This is what I tried:
begin
node = html_doc.css('p')
node.each do |node|
node.children.remove
end
return (node.nil?) ? '' : node.text
rescue
return ''
end
Update 2: all right, well you are removing all children with node.children.remove, including the text nodes, a proposed solution might look like:
# 1. select all <p> nodes
doc.css('p').
# 2. map children, and flatten
map { |node| node.children }.flatten.
# 3. select text nodes only
select { |node| node.text? }.
# 4. get text and join
map { |node| node.text }.join(' ').strip
This sample returns "hello my website is", but note that doc.css('p') als finds <p> tags within <p> tags.
Update: sorry, misread your question, you only want "hello my website is", see solution above, original answer:
Not directly with nokogiri, but the sanitize gem might be an option: https://github.com/rgrove/sanitize/
Sanitize.clean(html, {}) # => " hello my website is click here test "
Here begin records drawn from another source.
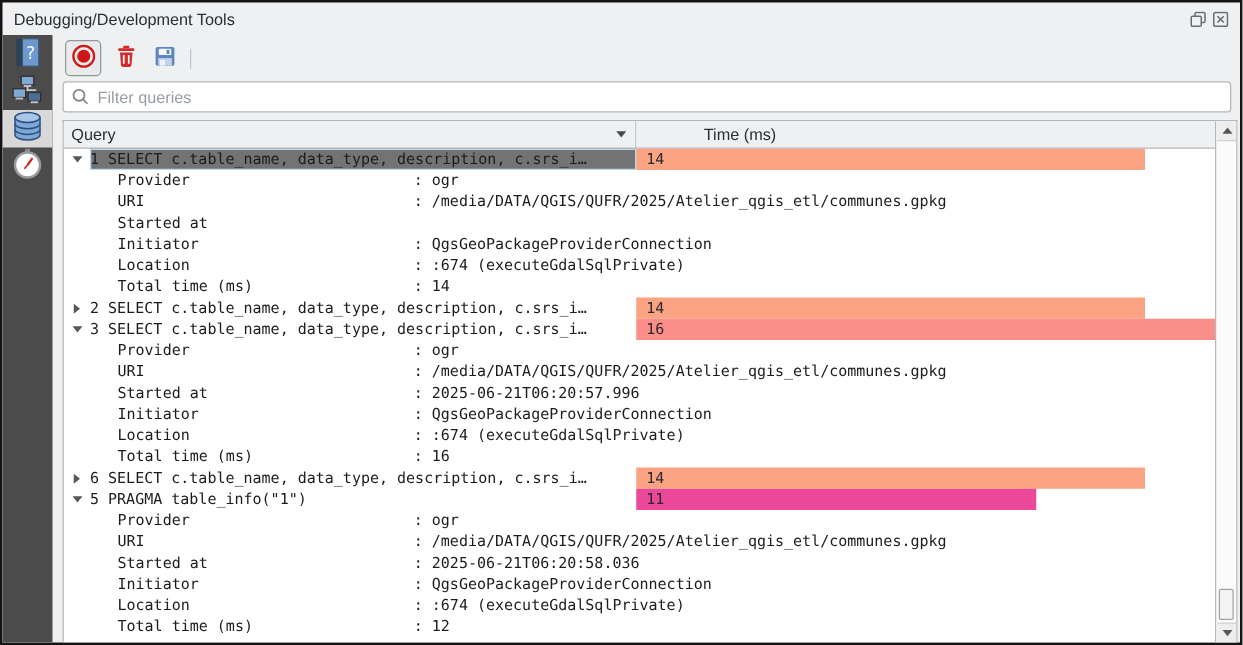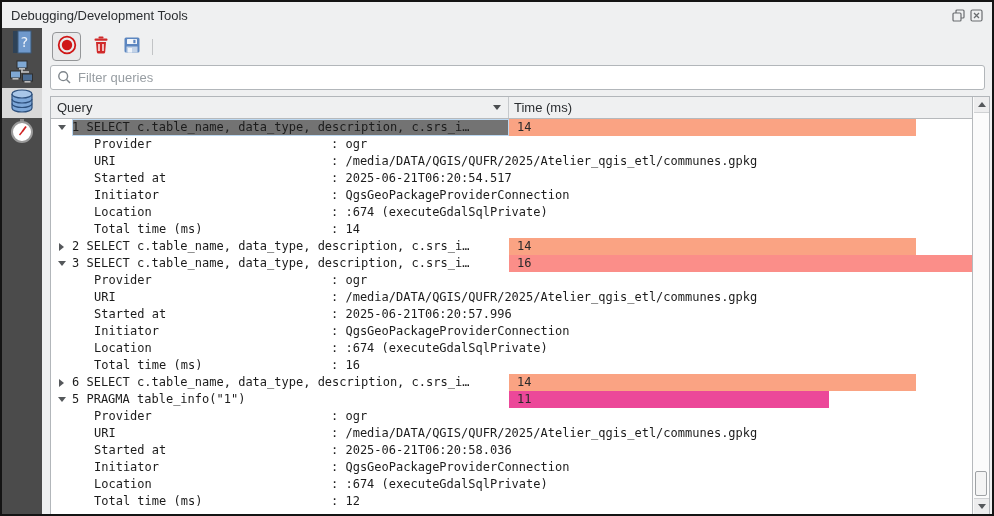"Query" .thead { gap: none -> 13px }
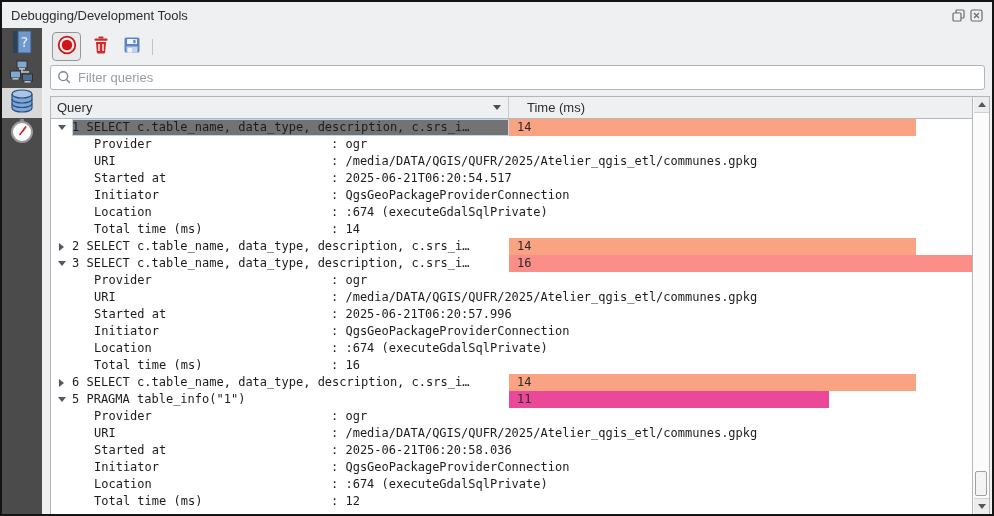"Time (ms)" .th-time { margin-left: none -> 36px }
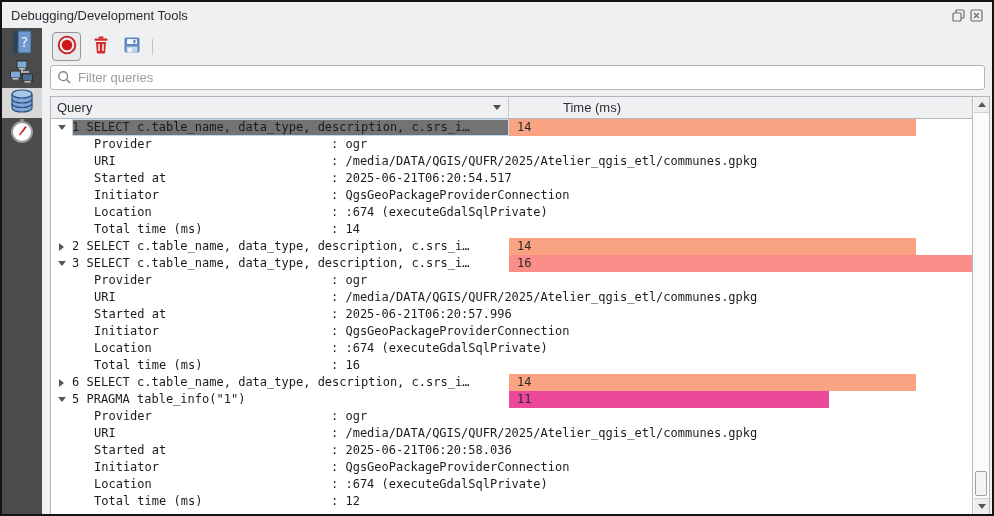": 2025-06-21T06:20:54.517" span.d-value { html: <span>: 2025-06-21T06:20:54.517</span> -> none }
FYI, it uses nokogiri internally.
Your test case did not include any interesting text interleaved with the markup.
If you want to turn <p>Hello <b>World</b>!</p> into "Hello !", then removing the children is one way to do it. Simpler (and less destructive) is to just find all the text nodes and join them:
require 'nokogiri'
html = Nokogiri::HTML('<p>Hello <b>World</b>!</p>')
# Find the first paragraph (in this case the only one)
para = html.at('p')
# Find all the text nodes that are children (not descendants),
# change them from nodes into the strings of text they contain,
# and then smush the results together into one big string.
p para.search('text()').map(&:text).join
#=> "Hello !"
If you want to turn <p>Hello <b>World</b>!</p> into "Hello " (no exclamation point) then you can simply do:
p para.children.first.text # if you know that text is the first child
p para.at('text()').text # if you want to find the first text node
As #Iwe showed, you can use the String#strip method to removing leading/trailing whitespace from the result, if you like.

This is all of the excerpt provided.